It seems everyone has a favorite Christmas movie. And, if you don’t, your friends have probably tagged you as the Grinch or, worse yet, a Scrooge.
Holiday classics are woven into American culture this time of year. And it makes plenty of sense. When else do we have so much time away from school or work to kick back and use the cooler weather as an excuse to stay inside on a big, cozy sofa?
Christmas is king for movies. It’s often when Oscar contenders are released, and it’s a time when many of us find ourselves cuddled up at home with loved ones and decompressing from all the gift buying and holiday preparation.
And, for the kiddos, it’s a time when new classics are born and old ones are shared — often reaching back generations to the 1940s for “Miracle on 34th Street” (1947) and “It’s a Wonderful Life” (1946).

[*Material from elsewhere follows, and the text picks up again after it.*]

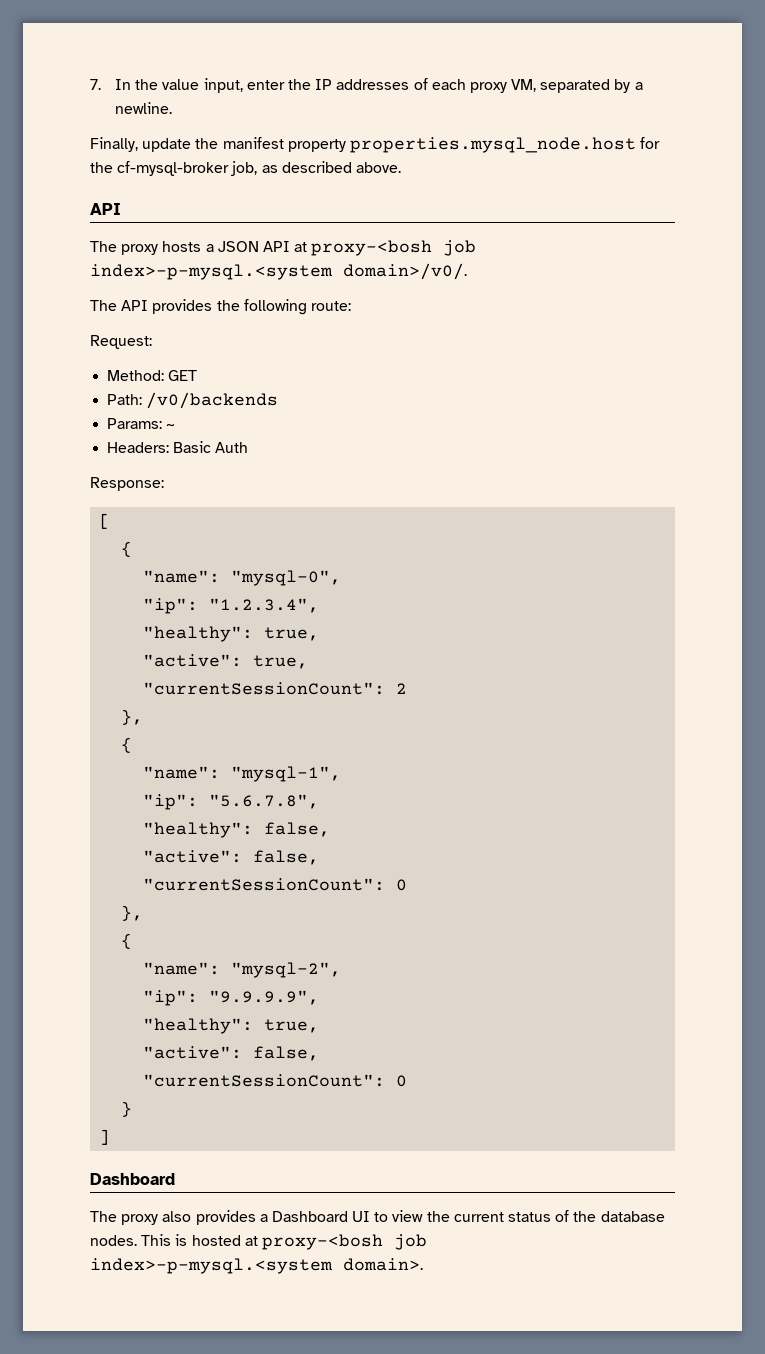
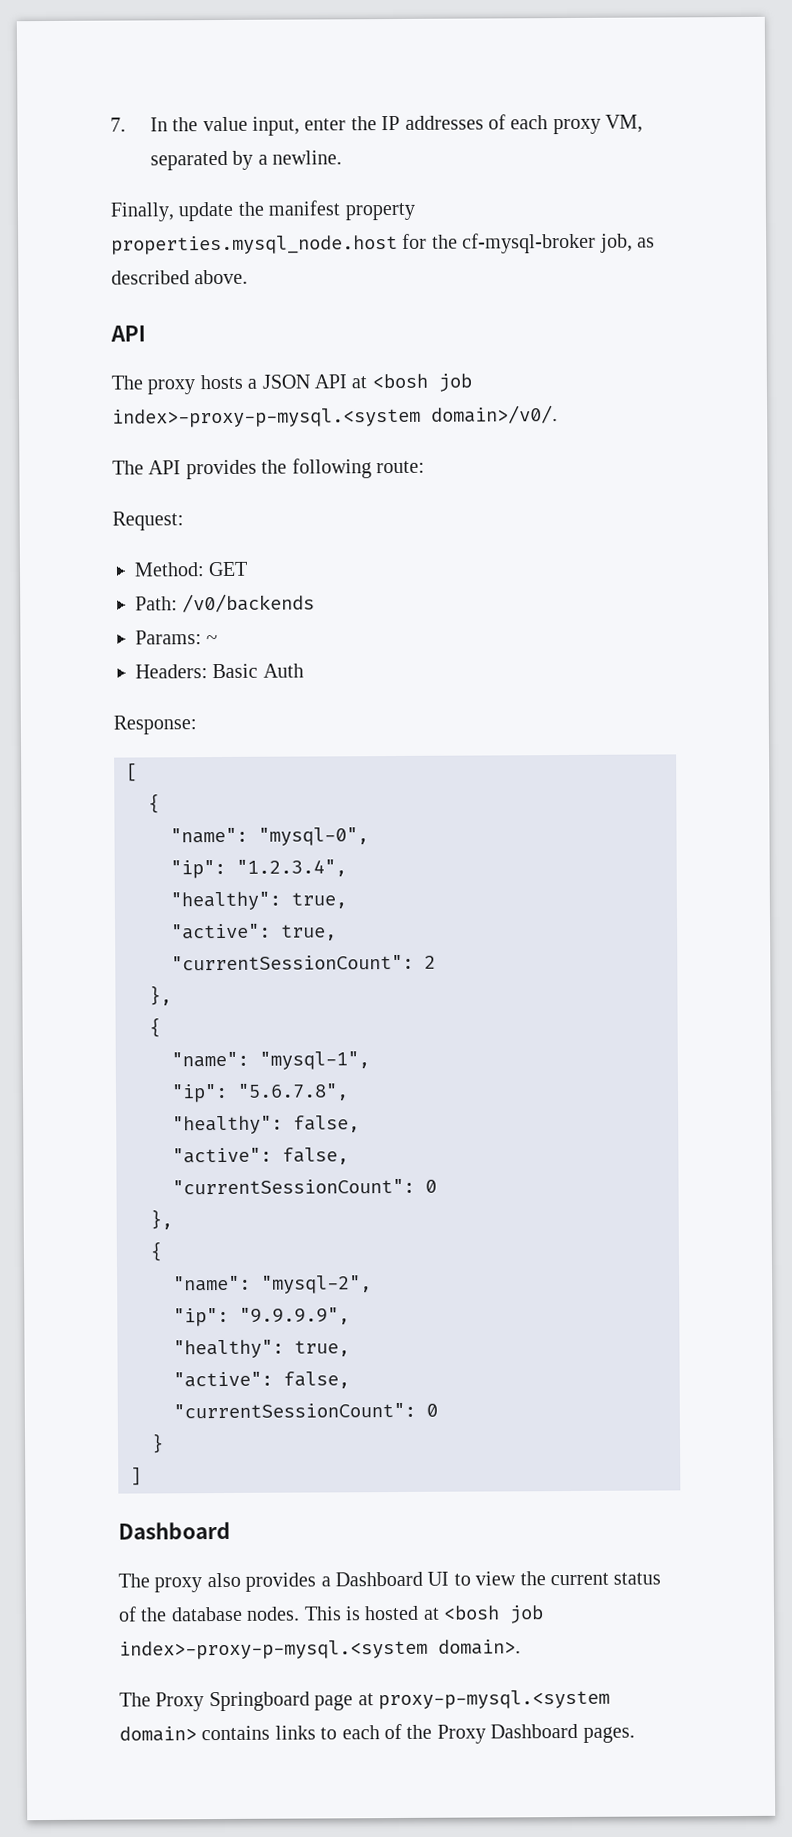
[311,240,477,256] [90,264,333,280] proxy-<bosh job index>-p-mysql.<system -> [371,373,472,392] [112,407,421,428] <bosh job index>-proxy-p-mysql.<system
[261,1234,427,1250] [90,1258,423,1274] proxy-<bosh job index>-p-mysql.<system domain>. -> [443,1605,545,1624] [119,1639,521,1660] [119,1689,610,1712] [119,1723,635,1744] <bosh job index>-proxy-p-mysql.<system domain>. // The Proxy Springboard page at proxy-p-mysql.<system domain> contains links to each of the Proxy Dashboard pages.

So why not take it a step further and forge even more family memories?
Once you’ve picked a movie or two, tidy up the TV room, add a movie-specific decoration or two and prepare a special movie snack.
Here are a few ideas to get started.
The Ghost of Christmas Past and the Elf of the Future
With so many classics to choose from, why not share a night with the family where each generation gets to pick their favorite?
Maybe dad has fond memories of the Red Ryder BB gun in “A Christmas Story,” and wants to share that cinematic magic with his children. Or maybe the kids want to show mom and dad why “The Polar Express” is their holiday favorite.
Let the kids pick a snack for their movie. And mom and dad get to choose something for their generation’s pick.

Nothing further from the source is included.